Previous work was applied on different personality theories including the Big Five Model, Three Factor Model, MBTI, etc. These models are based on certain traits to be either positive or negative. These traits are independent and do not relate to each other. Most of this research was dependent on the Big Five Model. In this model, there are five different traits: openness, conscientiousness, extraversion, agreeableness and neuroticism. A person’s personality has these five traits with various values. These values are of a binary nature either true or false. Big Five Model personality detection is composed of 5 binary classifiers. The following Table 6 demonstrates a previous work result on Big Five Model.

Table 6 Big five personality traits results

This Enneagram text-based personality prediction is the first system to identify personality from text. Enneagram personality prediction is harder as it contains 9 personalities. It is a multi-class classification problem. The result is one of the 9 personalities. A person is one personality of the following: Reformer or Helper or Achiever or Individualist or Investigator or Loyalist or Enthusiast or Challenger or Peacemaker. Performance measures are computed to evaluate the output. These measures are precision, recall, f1-score and accuracy. The range of precision values is 31% to 88% . Outputs for recall range from 4% to 95%. Results of the f1-score calculation range from 7% to 62% . Calculations of accuracy range from 78% to 91% as shown in Fig. 3 and Table 5.

This system recommends more study in this regard. The consequences serve recommendation systems, dating applications, education, human development, psychiatrists, physicians and psychologists. Enneagram prediction system aids to boost their business. This information gives them awareness of the person’s objectives and priorities. Noise words have an impact on the outcomes due to the lexicon yielding numerous potential meanings for each word.

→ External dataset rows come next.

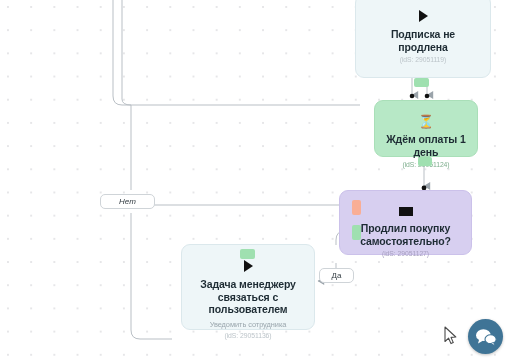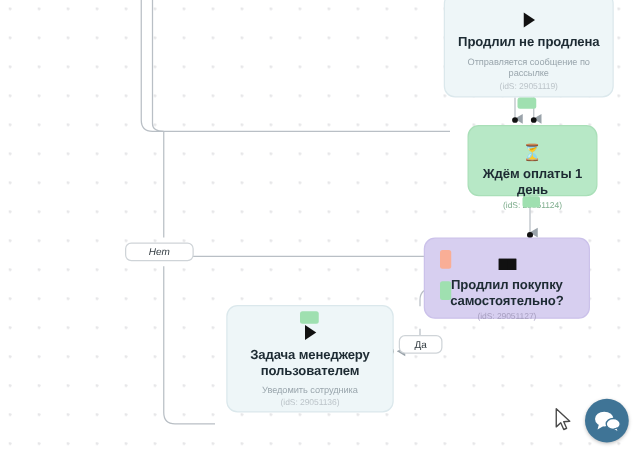--- a/index.html
+++ b/index.html
@@ -211,7 +211,7 @@
 
   <div class="node node-msg" style="left:355px; top:-6px; width:136px; height:84px;">
     <div class="ic-play"></div>
-    <div class="node-title">Продлил не продлена</div>
+    <div class="node-title">Подписка не продлена</div>
     <div class="node-sub">Отправляется сообщение по рассылке</div>
     <div class="node-id">(idS: 29051119)</div>
   </div>

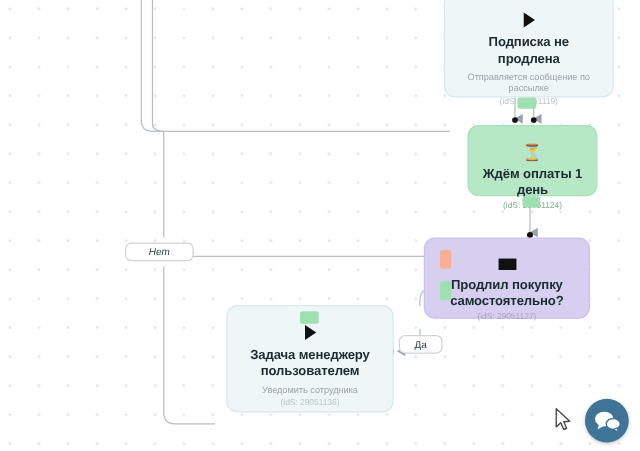--- a/index.html
+++ b/index.html
@@ -212,7 +212,6 @@
   <div class="node node-msg" style="left:355px; top:-6px; width:136px; height:84px;">
     <div class="ic-play"></div>
     <div class="node-title">Подписка не продлена</div>
-    <div class="node-sub">Отправляется сообщение по рассылке</div>
     <div class="node-id">(idS: 29051119)</div>
   </div>
 

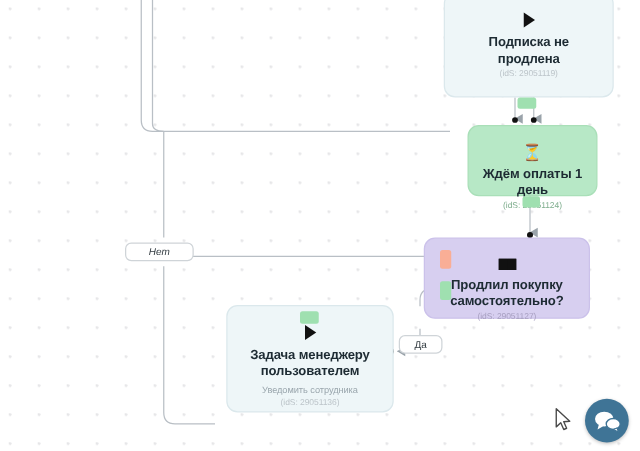--- a/index.html
+++ b/index.html
@@ -237,6 +237,7 @@
   <div class="node node-msg" style="left:181px; top:244px; width:134px; height:86px;">
     <div class="ic-play"></div>
     <div class="node-title">Задача менеджеру</div>
+    <div class="node-title">связаться с</div>
     <div class="node-title">пользователем</div>
     <div class="node-sub">Уведомить сотрудника</div>
     <div class="node-id">(idS: 29051136)</div>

Preprocessing can occasionally identify the source words inaccurately. The number of words with the same meaning still needs expansion. There is not a large Enneagram dataset that is available. The enhancements will include meaning selection, improved preprocessing methods, and the use of many lexicons to maximize the accuracy of personality classification. The system needs to investigate more Enneagram datasets in various websites and social media platforms. This leads to discover and research more in this point.

7 Conclusion

Enneagram personality prediction system is presented. Personality prediction depends on ontology, lexicon and a statistical method. Twitter text is the input to the system. The procedures are pre-processing, feature representation, feature selection and personality prediction. pre-processing involves normalization, cleaning, stemming and lemmatization. Feature representation is tokenized sentences to words. Word based selection is dependent on the Enneagram ontology and the lexicon. The last step is personality prediction. This is accomplished by a statistical technique. The approach is based on picking the highest probability calculated among personalities.

The results vary across Enneagram personalities. The results indicate that the Enthusiast personality has the highest recall percentage which is 95%. The results of the Reformer and Investigator personality are also among the high recall. Medium recalls are the Individualist, Achiever and Challenger personalities. Low recalls are the Helper and Loyalist personalities’ results. This Enneagram text-based personality prediction is the first system to determine Enneagram personality from text. Enneagram personality prediction system provides a good start. In the future, several enhancements will be applied like better pre-processing techniques, meaning selection from the lexicon and using multiple lexicons. Better processing techniques target is to select more related features which increases accuracy. Meaning selection from the lexicon purpose is to select certain meaning; it will be employed to avoid noise words. Several lexicons should be used to increase the related words for each personality.